Орлов тронул Шульгина за плечо.
– Слушай, Андрей, будь ты с этими чиновниками дипломатом. Сам же сказал, время сейчас такое. Ну, и нацепи маску с идиотской улыбкой. Всем доволен. Ничего плохого не замечаю. Все вокруг замечательно! Слушаюсь! Так точно! Будет сделано! Поверь моему опыту, – Орлов сплюнул, – начальство любит блаженных.
Булочка тоже хлопнул Шульгина по бронежилету, подмигнул:
– Это точно! Умников у нас не любят. А дуракам везде у нас дорога! У нас же страна дураков… Дурак дураком погоняет… Под дурака надо косить, замполит. В целях маскировки… Петухом кукарекать, как Суворов при царском дворе. Ты, замполит, не переживай… – Булочка хохотнул, топнул сапогом по тропе: – Нас голыми руками не возьмешь! Мы же пионеры, дипломаты на веревочках…
Шульгин улыбнулся, растаяла складка между бровей.
– Что-то я не пойму? Вы меня утешаете, что ли? Вы меня воспитываете?.. Кто кого должен воспитывать? Что я, сам не знаю?.. Нужна эта идиотская маска и голова, как у китайского болванчика, чтобы согласно кивать всему. Прекрасно понимаю…
Шульгин скорчил нелепую преданную физиономию. Закивал подбородком. Вытянул шею из плеч.
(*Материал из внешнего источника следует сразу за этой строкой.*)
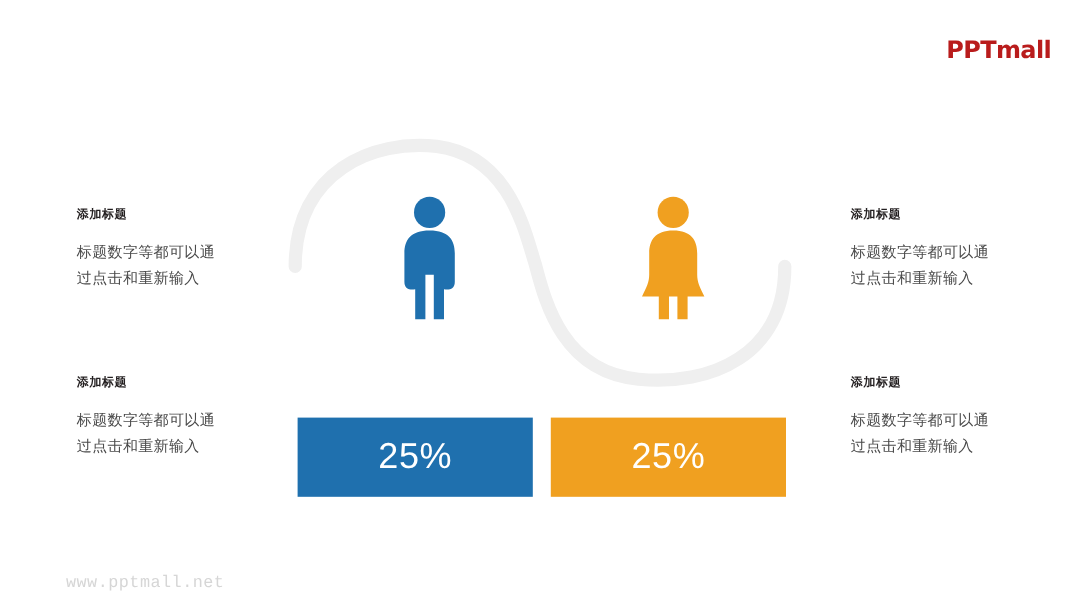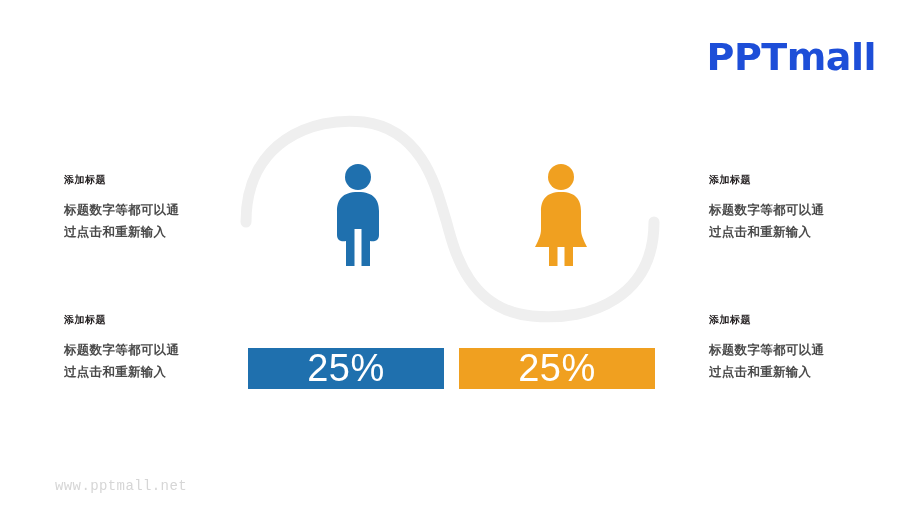--- a/index.html
+++ b/index.html
@@ -21,28 +21,27 @@
     height: 506px;
     background: #ffffff;
     overflow: hidden;
   }
 
   
   .brand-logo {
     position: absolute;
     top: 26px;
     right: 24px;
-    font-size: 38px;
+    font-size: 20px;
     line-height: 30px;
     letter-spacing: -0.5px;
-    color: #1d4ed8;
+    color: #b91c1c;
     font-weight: 700;
     font-family: "DejaVu Sans", sans-serif;
     user-select: none;
-    margin-top: 16px;
   }
 
   
   .s-curve {
     position: absolute;
     left: 240px;
     top: 100px;
     width: 420px;
     height: 240px;
     pointer-events: none;
@@ -52,26 +51,26 @@
   .person {
     position: absolute;
   }
   .person-male   { left: 330px; top: 163px; width: 56px; height: 105px; }
   .person-female { left: 533px; top: 163px; width: 56px; height: 105px; }
 
   
   .bar {
     position: absolute;
     top: 348px;
-    height: 41px;
+    height: 66px;
     display: flex;
     align-items: center;
     justify-content: center;
     color: #ffffff;
-    font-size: 38px;
+    font-size: 30px;
     font-weight: 400;
     letter-spacing: 0.5px;
     font-family: "Liberation Sans", sans-serif;
   }
   .bar-blue   { left: 248px; width: 196px; background: #1F70AE; }
   .bar-orange { left: 459px; width: 196px; background: #F0A020; }
 
   
   .tblock {
     position: absolute;
@@ -80,21 +79,21 @@
   .tblock .t-title {
     font-size: 10px;
     font-weight: 700;
     color: #231f20;
     line-height: 20px;
     margin: 0 0 9px 0;
     letter-spacing: 0.5px;
   }
   .tblock .t-body {
     font-size: 12.5px;
-    font-weight: 700;
+    font-weight: 400;
     color: #4a4a4a;
     line-height: 22px;
     margin: 0;
     letter-spacing: 0.3px;
   }
 
   .tb-top-left    { left: 64px;  top: 170px; }
   .tb-bottom-left { left: 64px;  top: 310px; }
   .tb-top-right   { left: 709px; top: 170px; }
   .tb-bottom-right{ left: 709px; top: 310px; }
– Как ваше здоровье, шеф? Эти цветы я вырастил собственными руками, ше-е-еф!..
Голос задрожал натянутой струной… Шульгин брезгливо скривил губы.
– У нашего времени нет лица. Одна только маска. А мне очень хочется сохранить лицо. А тому, кто блаженно кивает головой, хочется плюнуть в морду.
33
Всклокоченные рыжие шапки плыли впереди них. Тряслись жиденькие похудевшие вещмешки. Качались вороненые стволы. На провалившихся солдатских щеках пробилась щетина, стариковская, сизая. Солдаты покачивались. Выбрасывали в стороны руки. Роняли головы. С трудом выпрямляли ослабевшие колени. Сказывались голодные деньки. Даже Шульгин изредка прикрывал глаза и минуту-другую скользил в сонной полудреме.
Орлов с тревогой поглядывал на свою притихшую «Метель». После взятия «Зуба», после неудержимого порыва, на который ушли последние силы, двигались сейчас по козьей тропе истощенные тени с тяжелой ношей на худых плечах. Шли затылок в затылок неуверенными шагами. И каждый видел у другого выступающие голубые бугорки позвонков на шее. И тонкие посиневшие запястья, торчащие из широких рукавов. И дрожащие от напряжения колени. Нащупывали солдаты в карманах жалкие крошки от сухарей. Слизывали их с грязных ладоней. С досадой плевались тягучей слюной и с тоскою поглядывали на небо, искрящееся синевой. Не верилось, что нельзя было сбросить с этого чистого безоблачного неба хоть по одному сухому пайку на десятерых. Не верилось. А небо оставалось безучастным к их мольбам.